Exercise details
Starting at the line below that contains "background: #eab308 ->" and ending at the line that contains "margin-right: 31px ->", retype each line exactly as it stands, but omit the pictures.

Source material
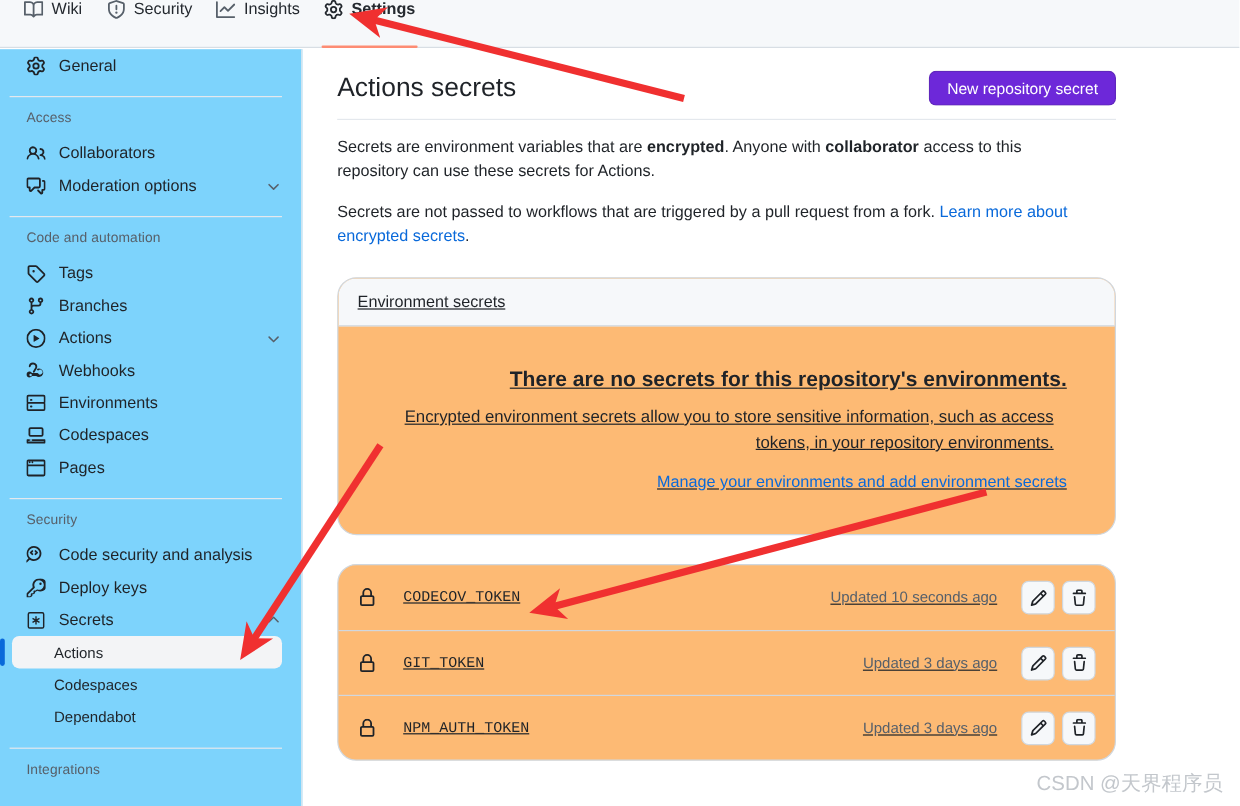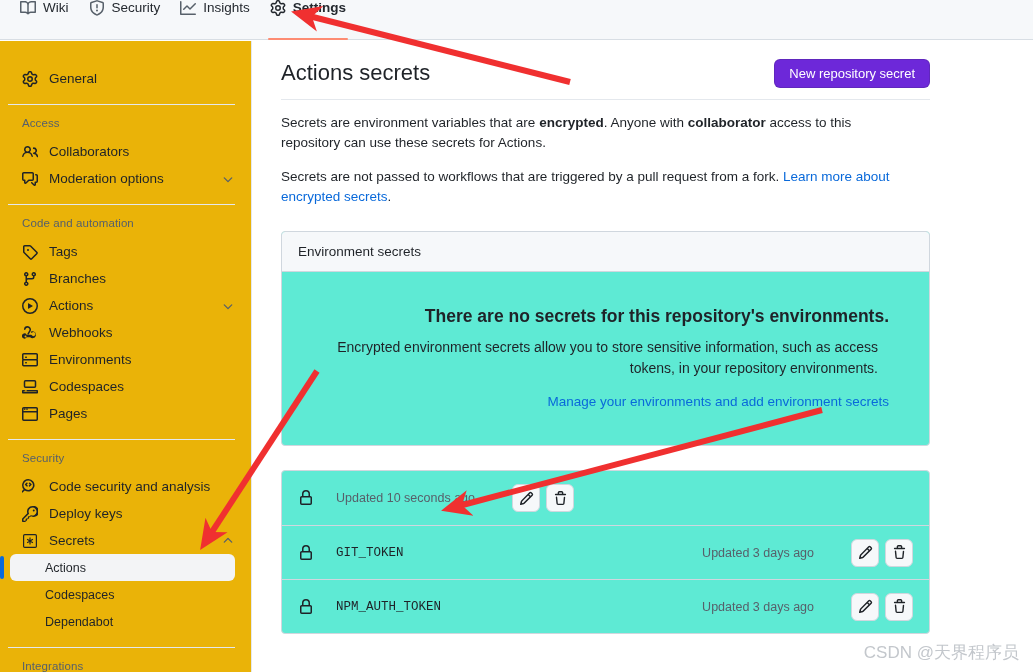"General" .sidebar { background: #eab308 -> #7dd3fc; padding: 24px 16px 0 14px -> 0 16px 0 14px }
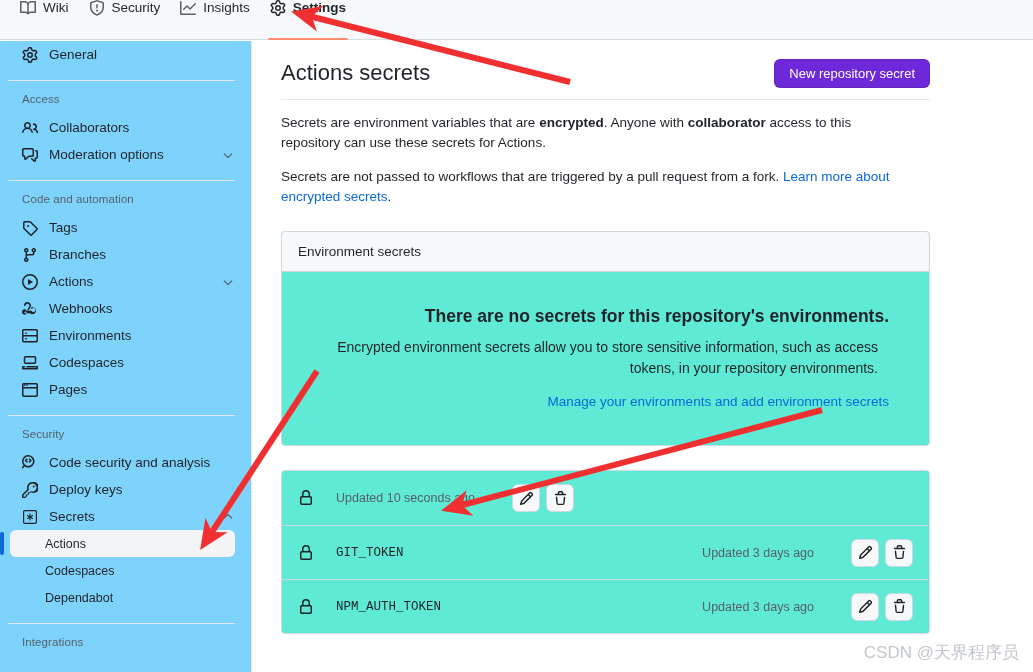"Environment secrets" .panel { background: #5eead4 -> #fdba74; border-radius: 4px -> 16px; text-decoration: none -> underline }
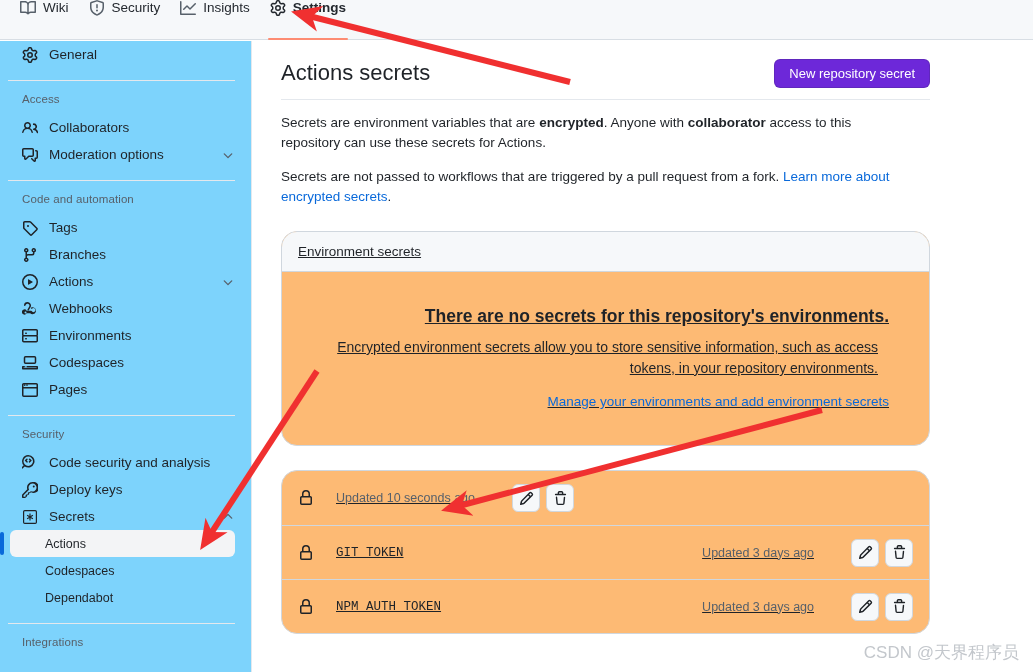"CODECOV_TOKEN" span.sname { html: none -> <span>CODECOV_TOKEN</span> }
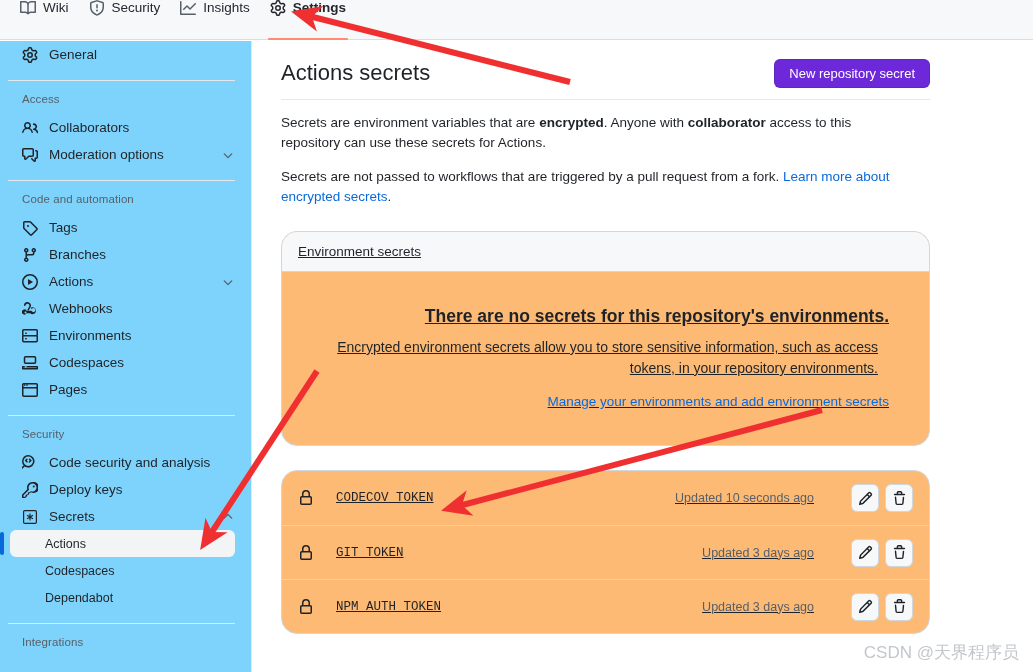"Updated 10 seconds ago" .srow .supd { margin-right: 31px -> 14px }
--
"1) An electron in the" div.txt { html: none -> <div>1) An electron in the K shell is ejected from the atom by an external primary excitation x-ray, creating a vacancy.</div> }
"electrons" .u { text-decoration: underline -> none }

Output
"General" .sidebar { background: #eab308 -> #7dd3fc; padding: 24px 16px 0 14px -> 0 16px 0 14px }
"Environment secrets" .panel { background: #5eead4 -> #fdba74; border-radius: 4px -> 16px; text-decoration: none -> underline }
"CODECOV_TOKEN" span.sname { html: none -> <span>CODECOV_TOKEN</span> }
"Updated 10 seconds ago" .srow .supd { margin-right: 31px -> 14px }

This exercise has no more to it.